*Assignment*
Go through the listing beneath this task and return every line that carries the string "bold".

*Working data*
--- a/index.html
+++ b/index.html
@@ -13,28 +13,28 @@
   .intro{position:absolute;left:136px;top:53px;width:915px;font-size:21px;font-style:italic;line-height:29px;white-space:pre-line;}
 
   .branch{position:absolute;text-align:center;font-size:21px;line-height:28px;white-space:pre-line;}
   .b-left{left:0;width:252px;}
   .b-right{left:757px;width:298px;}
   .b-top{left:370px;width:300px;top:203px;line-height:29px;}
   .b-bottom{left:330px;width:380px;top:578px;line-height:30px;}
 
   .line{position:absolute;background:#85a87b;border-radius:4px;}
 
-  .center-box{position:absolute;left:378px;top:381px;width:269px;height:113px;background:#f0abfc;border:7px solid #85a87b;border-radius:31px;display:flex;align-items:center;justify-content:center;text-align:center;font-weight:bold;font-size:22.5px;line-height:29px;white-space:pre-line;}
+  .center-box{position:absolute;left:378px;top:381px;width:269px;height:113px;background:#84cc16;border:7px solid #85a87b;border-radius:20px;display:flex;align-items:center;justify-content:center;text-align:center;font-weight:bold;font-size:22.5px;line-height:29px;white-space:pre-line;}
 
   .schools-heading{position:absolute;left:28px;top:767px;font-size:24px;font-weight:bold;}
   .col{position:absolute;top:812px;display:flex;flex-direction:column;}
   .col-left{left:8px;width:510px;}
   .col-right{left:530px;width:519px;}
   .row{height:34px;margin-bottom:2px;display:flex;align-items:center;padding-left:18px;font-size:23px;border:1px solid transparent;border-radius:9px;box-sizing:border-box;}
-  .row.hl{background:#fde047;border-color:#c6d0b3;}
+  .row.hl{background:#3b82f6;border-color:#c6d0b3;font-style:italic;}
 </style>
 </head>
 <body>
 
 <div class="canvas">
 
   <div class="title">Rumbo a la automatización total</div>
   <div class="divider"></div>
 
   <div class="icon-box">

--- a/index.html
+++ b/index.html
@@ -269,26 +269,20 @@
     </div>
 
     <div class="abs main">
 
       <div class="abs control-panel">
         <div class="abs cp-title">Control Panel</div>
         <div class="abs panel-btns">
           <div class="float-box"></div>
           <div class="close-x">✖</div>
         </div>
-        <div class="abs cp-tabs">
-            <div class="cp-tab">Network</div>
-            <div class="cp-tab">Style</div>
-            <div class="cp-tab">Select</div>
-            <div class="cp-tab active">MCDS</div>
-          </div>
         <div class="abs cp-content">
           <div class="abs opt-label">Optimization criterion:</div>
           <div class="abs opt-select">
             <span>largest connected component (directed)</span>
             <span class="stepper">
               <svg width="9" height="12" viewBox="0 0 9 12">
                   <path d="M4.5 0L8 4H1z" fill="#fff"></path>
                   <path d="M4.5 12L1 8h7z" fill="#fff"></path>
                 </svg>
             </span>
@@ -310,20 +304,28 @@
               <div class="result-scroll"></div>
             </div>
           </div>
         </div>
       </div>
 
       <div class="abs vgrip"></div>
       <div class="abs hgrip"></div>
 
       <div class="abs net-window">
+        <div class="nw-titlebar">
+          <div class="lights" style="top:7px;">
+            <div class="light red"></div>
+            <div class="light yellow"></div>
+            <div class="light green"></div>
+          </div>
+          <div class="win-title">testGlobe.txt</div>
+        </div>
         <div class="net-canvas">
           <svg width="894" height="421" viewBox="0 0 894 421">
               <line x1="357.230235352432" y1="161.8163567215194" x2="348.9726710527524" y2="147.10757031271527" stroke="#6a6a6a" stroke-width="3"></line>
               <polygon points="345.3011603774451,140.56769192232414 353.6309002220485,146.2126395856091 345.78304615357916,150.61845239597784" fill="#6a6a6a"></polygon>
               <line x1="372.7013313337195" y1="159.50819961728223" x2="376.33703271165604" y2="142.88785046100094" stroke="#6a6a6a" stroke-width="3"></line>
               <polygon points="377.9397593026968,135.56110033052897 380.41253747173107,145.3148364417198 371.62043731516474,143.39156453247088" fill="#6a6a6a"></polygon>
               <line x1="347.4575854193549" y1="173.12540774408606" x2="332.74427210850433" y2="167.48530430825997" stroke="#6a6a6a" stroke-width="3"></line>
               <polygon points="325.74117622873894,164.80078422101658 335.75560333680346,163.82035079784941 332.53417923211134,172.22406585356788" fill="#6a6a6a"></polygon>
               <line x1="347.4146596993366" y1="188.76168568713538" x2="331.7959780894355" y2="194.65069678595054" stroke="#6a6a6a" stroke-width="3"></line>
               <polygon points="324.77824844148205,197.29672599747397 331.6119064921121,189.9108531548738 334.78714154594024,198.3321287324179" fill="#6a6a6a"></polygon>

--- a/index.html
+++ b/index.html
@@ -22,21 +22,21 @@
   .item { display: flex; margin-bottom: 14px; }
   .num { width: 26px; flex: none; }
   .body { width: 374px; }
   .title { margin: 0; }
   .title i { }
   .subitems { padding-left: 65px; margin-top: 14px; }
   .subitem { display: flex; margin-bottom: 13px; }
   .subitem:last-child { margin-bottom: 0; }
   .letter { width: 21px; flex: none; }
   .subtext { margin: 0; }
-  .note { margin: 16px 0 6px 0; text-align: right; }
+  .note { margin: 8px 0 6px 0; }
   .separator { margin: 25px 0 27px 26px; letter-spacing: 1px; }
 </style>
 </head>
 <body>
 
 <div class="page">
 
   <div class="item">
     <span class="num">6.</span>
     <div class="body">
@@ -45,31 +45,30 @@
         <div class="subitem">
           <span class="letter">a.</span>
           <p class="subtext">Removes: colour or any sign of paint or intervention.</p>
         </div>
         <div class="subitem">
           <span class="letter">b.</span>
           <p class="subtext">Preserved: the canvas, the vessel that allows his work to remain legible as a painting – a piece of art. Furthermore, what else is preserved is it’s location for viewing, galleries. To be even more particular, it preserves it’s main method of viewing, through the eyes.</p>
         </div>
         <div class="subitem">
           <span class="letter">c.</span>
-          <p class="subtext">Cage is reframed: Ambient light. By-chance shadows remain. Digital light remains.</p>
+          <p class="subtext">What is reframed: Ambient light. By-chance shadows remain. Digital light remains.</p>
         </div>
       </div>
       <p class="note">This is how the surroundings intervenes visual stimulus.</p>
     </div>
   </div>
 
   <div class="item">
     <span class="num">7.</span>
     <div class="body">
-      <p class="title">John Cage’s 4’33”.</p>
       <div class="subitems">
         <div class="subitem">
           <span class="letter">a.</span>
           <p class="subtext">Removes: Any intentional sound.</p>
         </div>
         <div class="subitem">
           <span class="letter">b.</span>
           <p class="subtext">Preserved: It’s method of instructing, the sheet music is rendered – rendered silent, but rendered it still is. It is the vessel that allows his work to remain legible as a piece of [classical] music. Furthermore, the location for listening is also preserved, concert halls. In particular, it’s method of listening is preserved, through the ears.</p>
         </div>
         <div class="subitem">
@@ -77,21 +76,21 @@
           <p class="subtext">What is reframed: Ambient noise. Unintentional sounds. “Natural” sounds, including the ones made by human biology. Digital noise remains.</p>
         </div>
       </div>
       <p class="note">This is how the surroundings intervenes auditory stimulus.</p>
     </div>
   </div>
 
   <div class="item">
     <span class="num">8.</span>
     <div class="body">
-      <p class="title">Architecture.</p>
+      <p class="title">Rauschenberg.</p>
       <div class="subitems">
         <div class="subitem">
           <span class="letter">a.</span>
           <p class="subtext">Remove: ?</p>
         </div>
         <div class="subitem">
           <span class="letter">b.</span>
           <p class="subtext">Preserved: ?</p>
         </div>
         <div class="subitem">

*Result of the task*
-  .center-box{position:absolute;left:378px;top:381px;width:269px;height:113px;background:#f0abfc;border:7px solid #85a87b;border-radius:31px;display:flex;align-items:center;justify-content:center;text-align:center;font-weight:bold;font-size:22.5px;line-height:29px;white-space:pre-line;}
+  .center-box{position:absolute;left:378px;top:381px;width:269px;height:113px;background:#84cc16;border:7px solid #85a87b;border-radius:20px;display:flex;align-items:center;justify-content:center;text-align:center;font-weight:bold;font-size:22.5px;line-height:29px;white-space:pre-line;}
   .schools-heading{position:absolute;left:28px;top:767px;font-size:24px;font-weight:bold;}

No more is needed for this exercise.